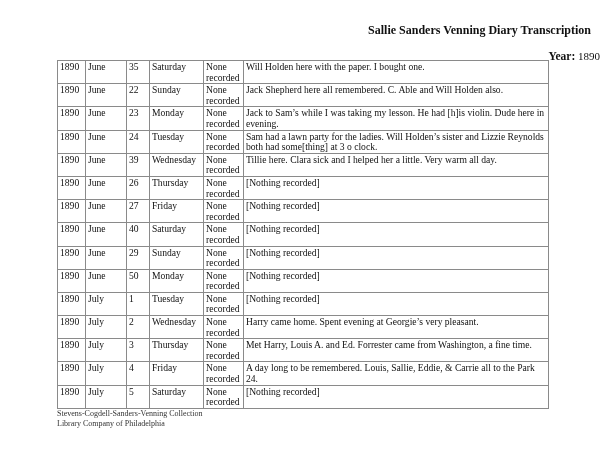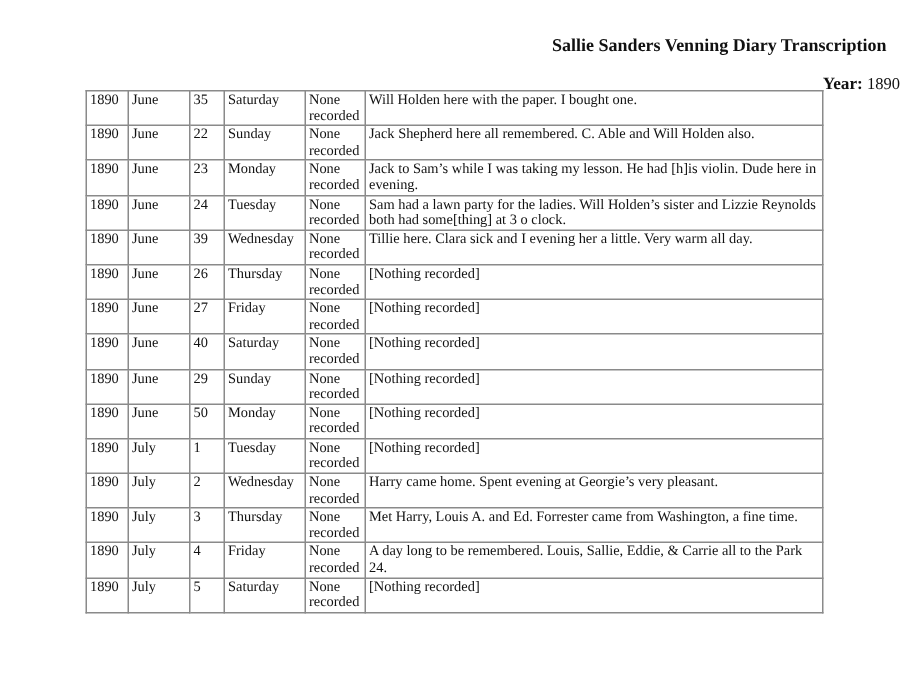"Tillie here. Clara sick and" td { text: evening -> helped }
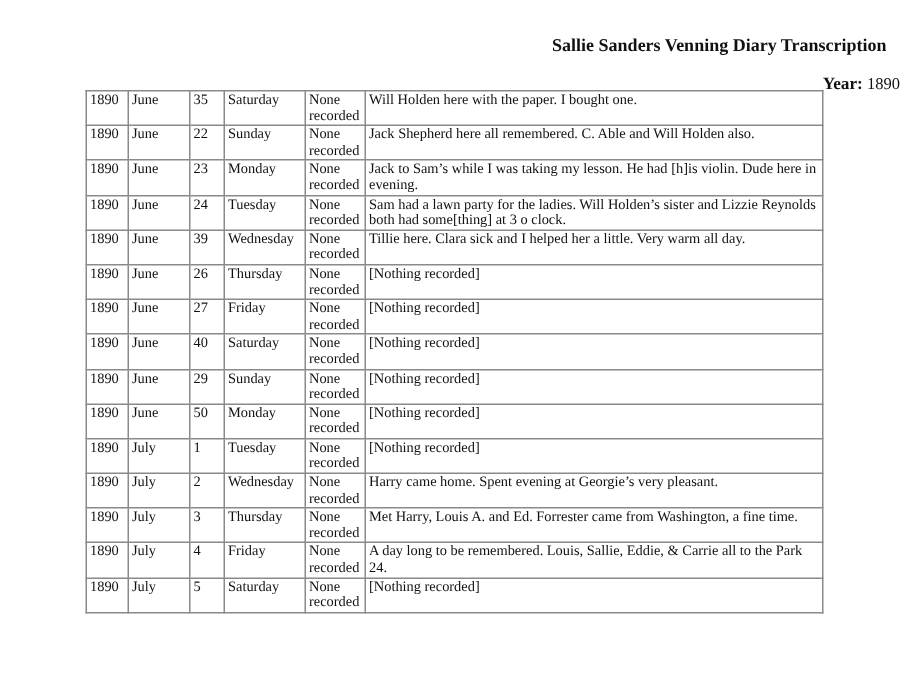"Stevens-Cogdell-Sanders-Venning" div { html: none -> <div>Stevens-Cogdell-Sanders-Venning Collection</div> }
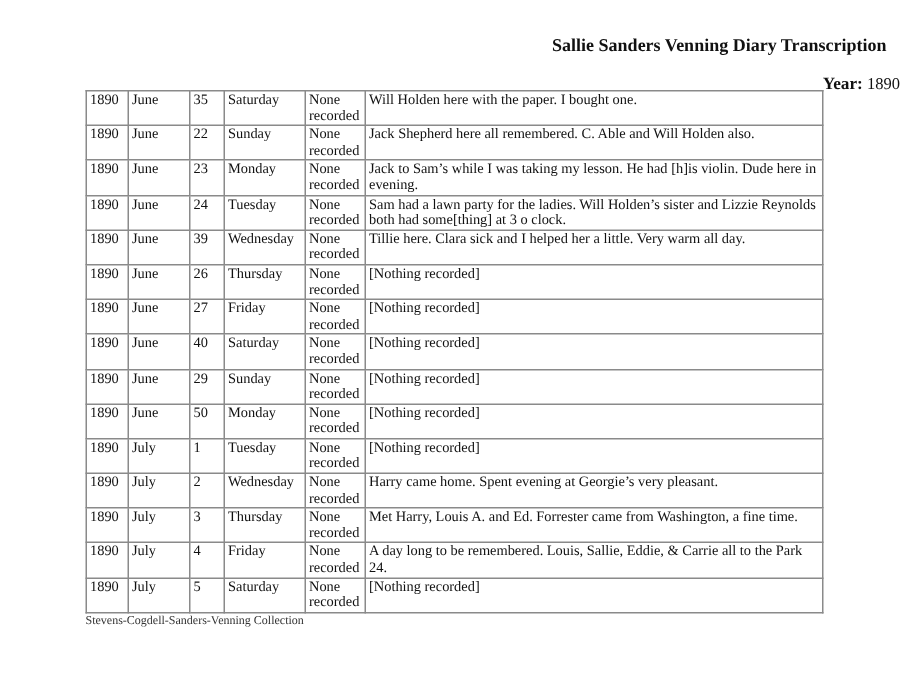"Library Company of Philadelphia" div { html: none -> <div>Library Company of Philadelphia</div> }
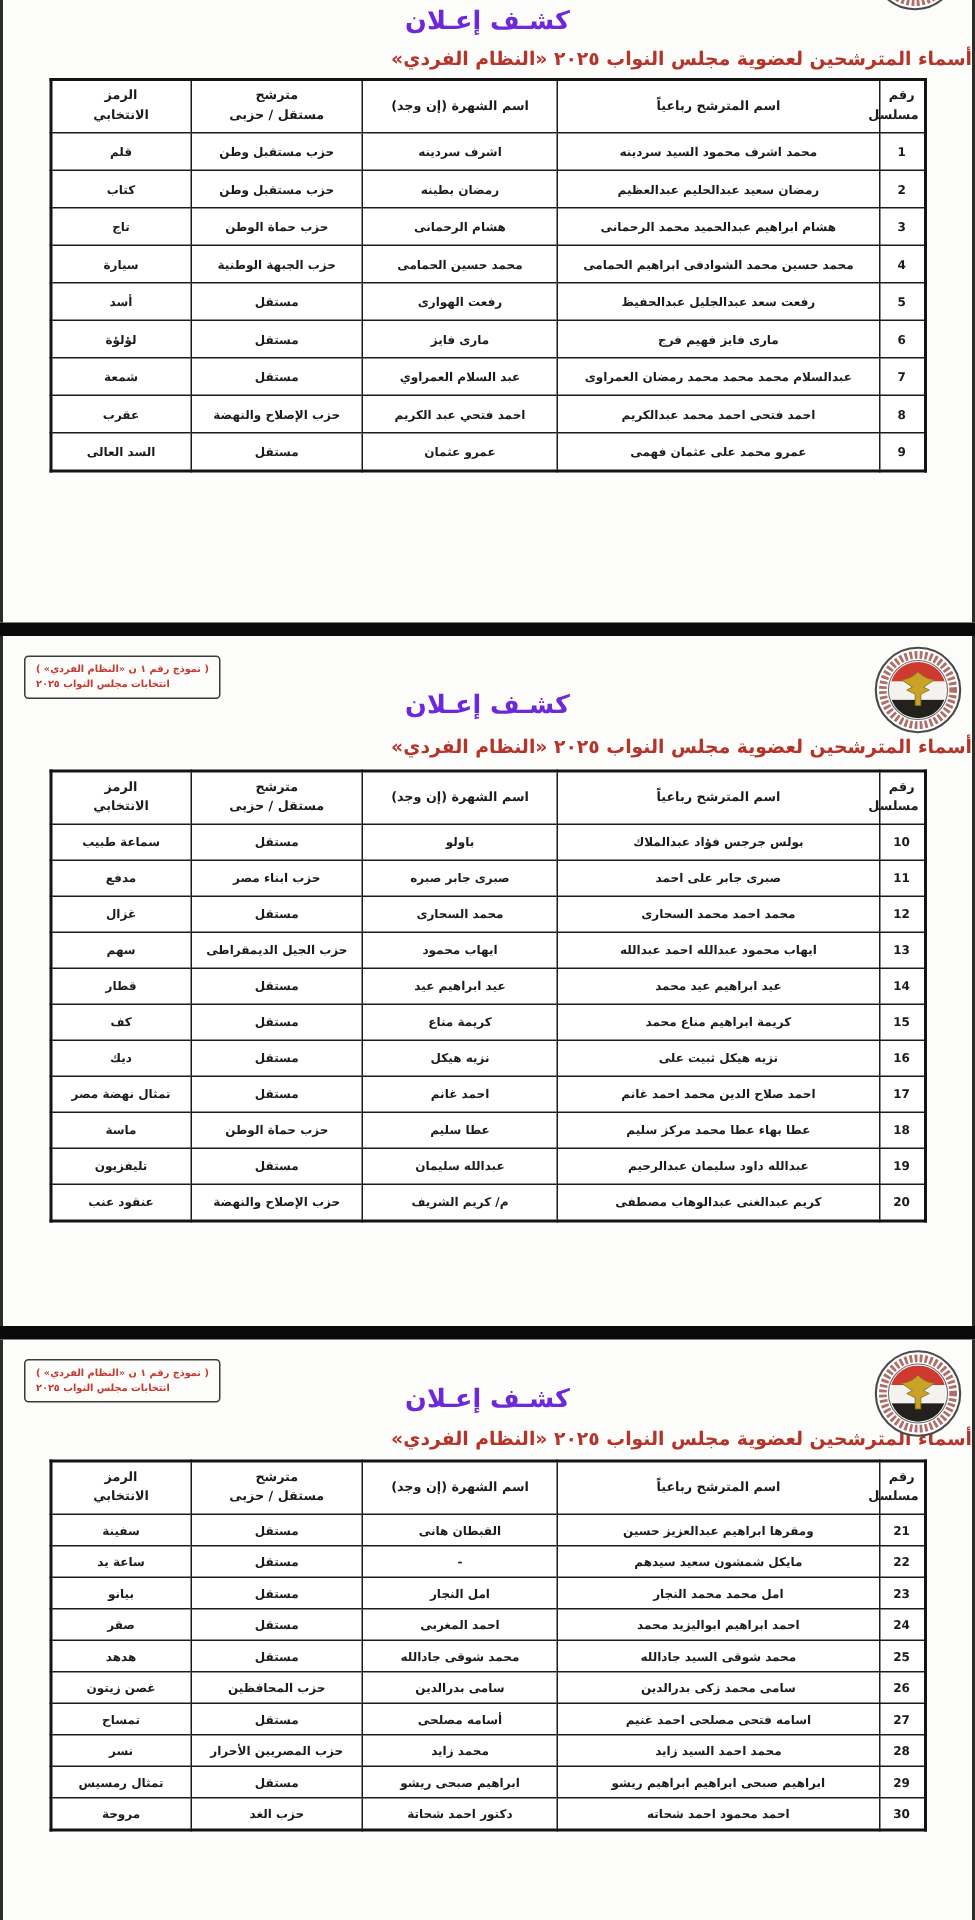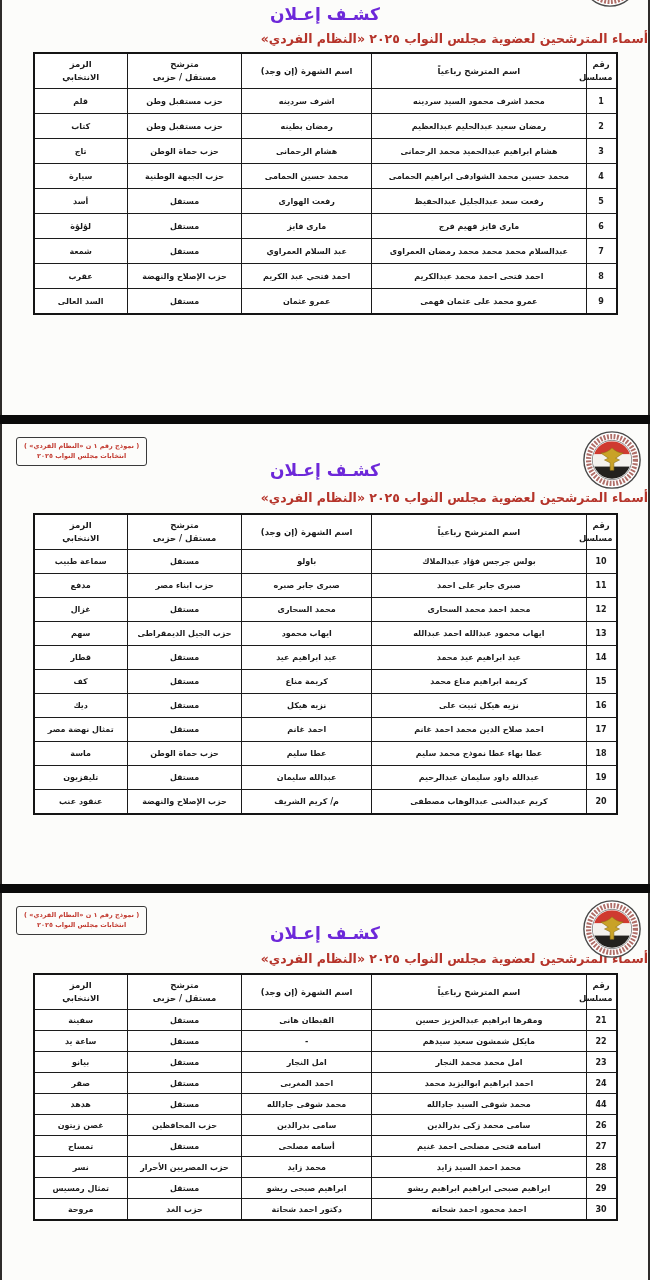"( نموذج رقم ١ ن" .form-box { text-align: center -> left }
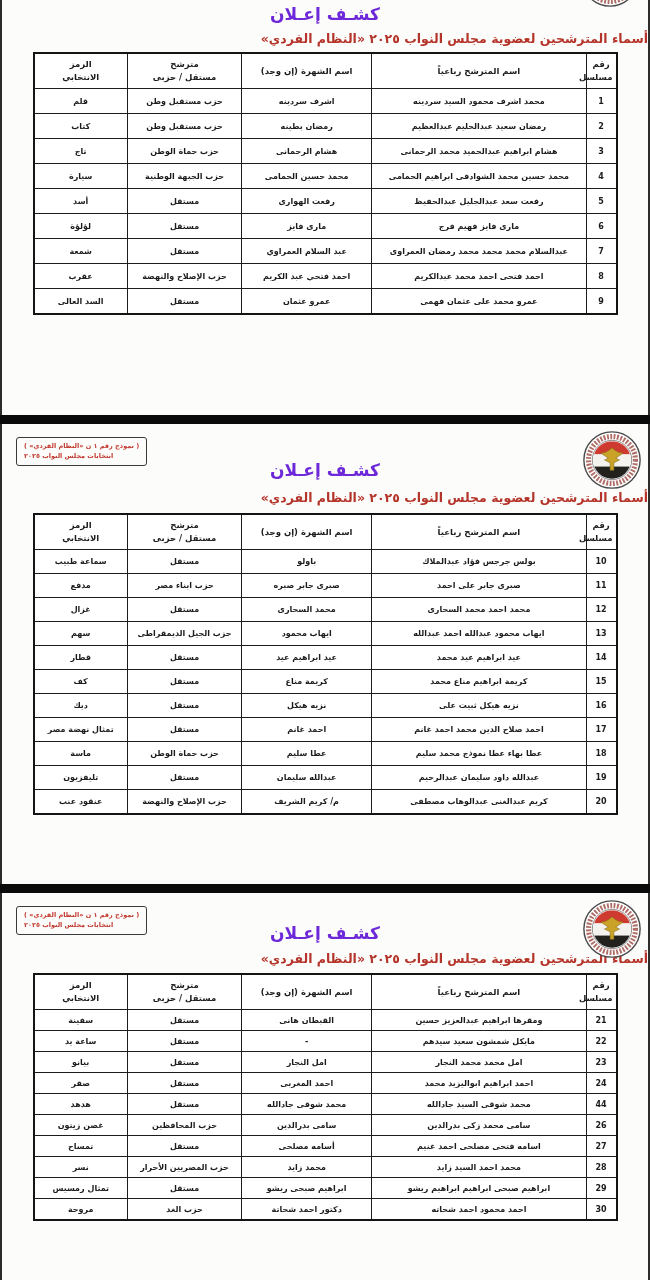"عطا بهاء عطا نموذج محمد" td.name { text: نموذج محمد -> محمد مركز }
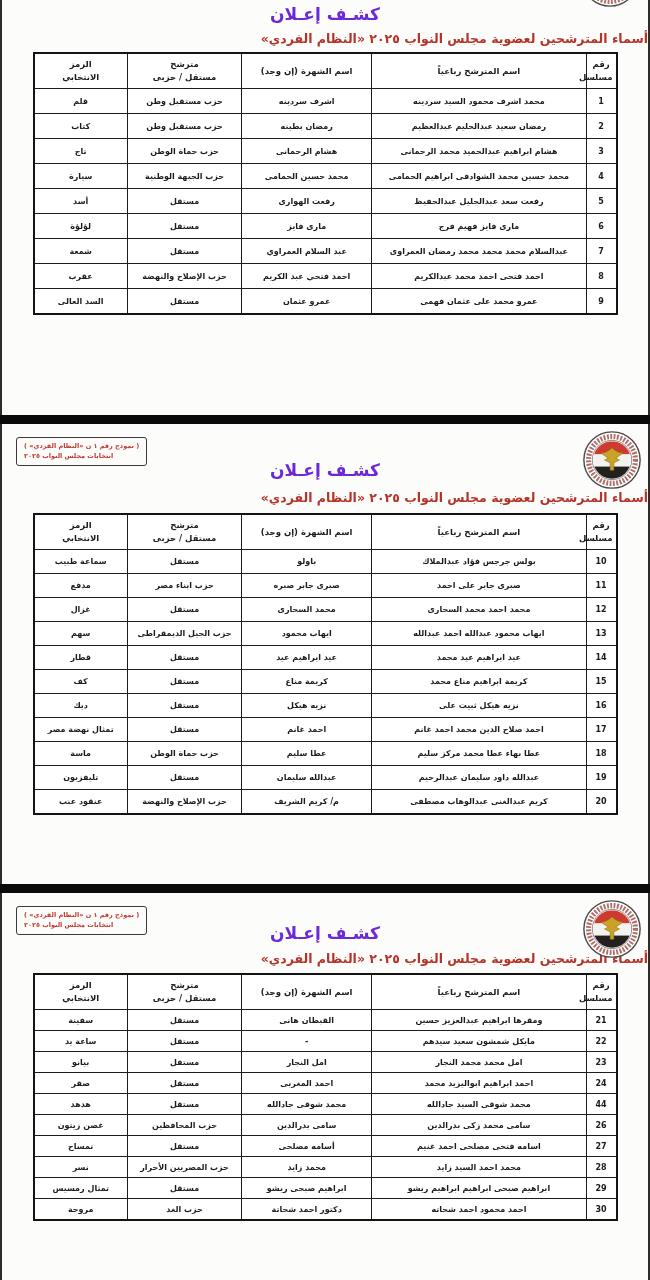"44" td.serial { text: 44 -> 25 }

----------

Work to be completed —
An exact copy of each entry is required, minus the pictures.

Finished exercise —
"Tillie here. Clara sick and" td { text: evening -> helped }
"Stevens-Cogdell-Sanders-Venning" div { html: none -> <div>Stevens-Cogdell-Sanders-Venning Collection</div> }
"Library Company of Philadelphia" div { html: none -> <div>Library Company of Philadelphia</div> }
"( نموذج رقم ١ ن" .form-box { text-align: center -> left }
"عطا بهاء عطا نموذج محمد" td.name { text: نموذج محمد -> محمد مركز }
"44" td.serial { text: 44 -> 25 }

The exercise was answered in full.